The impact of the coronavirus could be seen in Altria’s results for the quarter ended in March. As the COVID-19 spread, the demand for anything other than essential products fell. The vaping crisis had already slowed down Altria’s revenue growth. For the first quarter of fiscal 2020, analysts expect the company to report YoY (year-over-year) revenue growth to $4.6 billion. Sequentially, the revenue could be lower than $4.8 billion in the fourth quarter. The fourth-quarter revenue took a hit due to a decline in the e-vapor category. Notably, most states banned e-vapor products. Previously, we discussed how Altria’s management expects the total domestic cigarette industry volume to fall by 4%–6% in 2020.

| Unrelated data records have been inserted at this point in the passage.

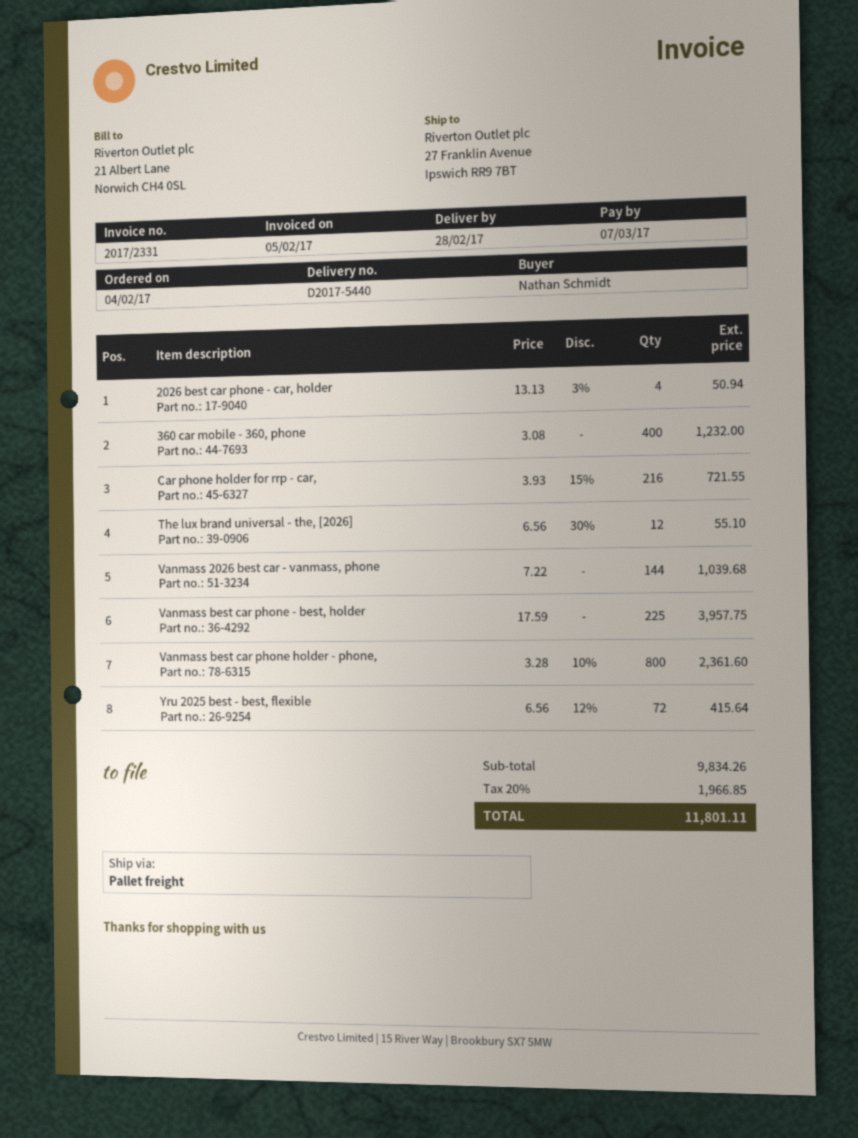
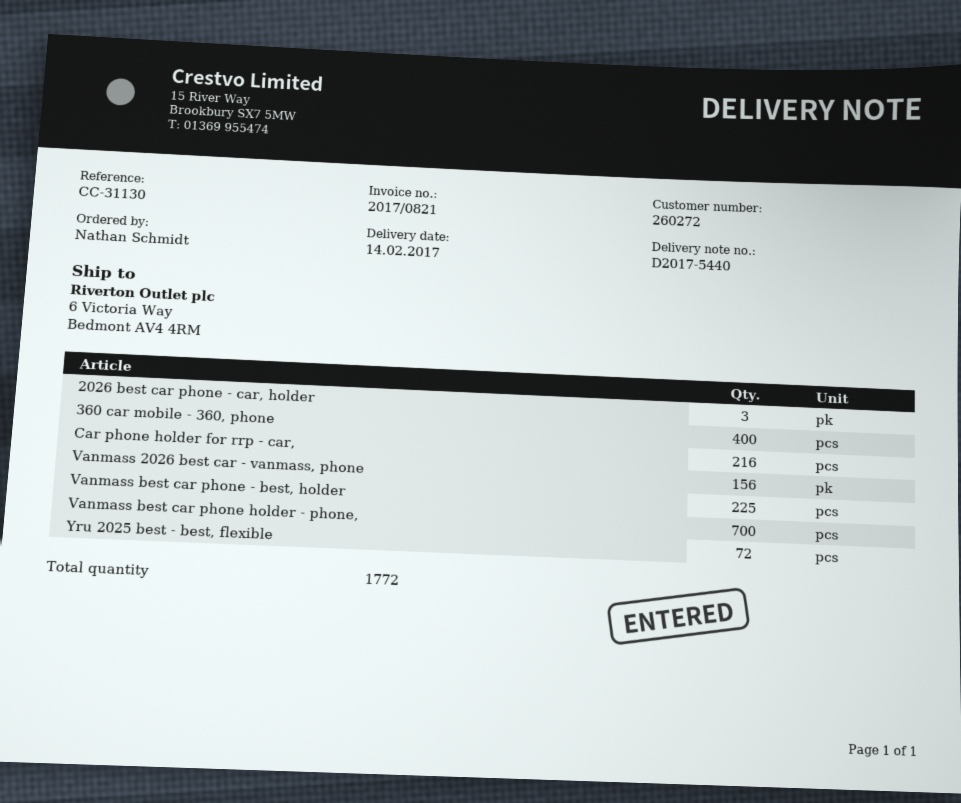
delivery date: 2017-02-28 -> 2017-02-14
invoice number: 2017/2331 -> 2017/0821
ship to: 27 Franklin Avenue, Ipswich RR9 7BT -> 6 Victoria Way, Bedmont AV4 4RM
2026 best car phone - car, holder: 4 -> 3
The lux brand universal - the, [2026]: 12 -> none
Vanmass 2026 best car - vanmass, phone: 144 -> 156
Vanmass best car phone holder - phone,: 800 -> 700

Analysts also expect Altria to report a profit of $0.98 per share—a 9.0% increase from the same period last year. Sequentially, the amount could be lower than a profit of $1.02 per share in the fourth quarter. The company’s gross margin could be 1.3% higher YoY to 65.3%. Altria’s EBITDA could also grow by 9.7% to $2.5 billion in the first quarter. The company’s cost-saving initiatives benefited its margins. Also, the deal with Cronos Group (NASDAQ:CRON) could be fruitful after the FDA regulates the CBD market in the US. The demand for CBD products is huge due to the health benefits.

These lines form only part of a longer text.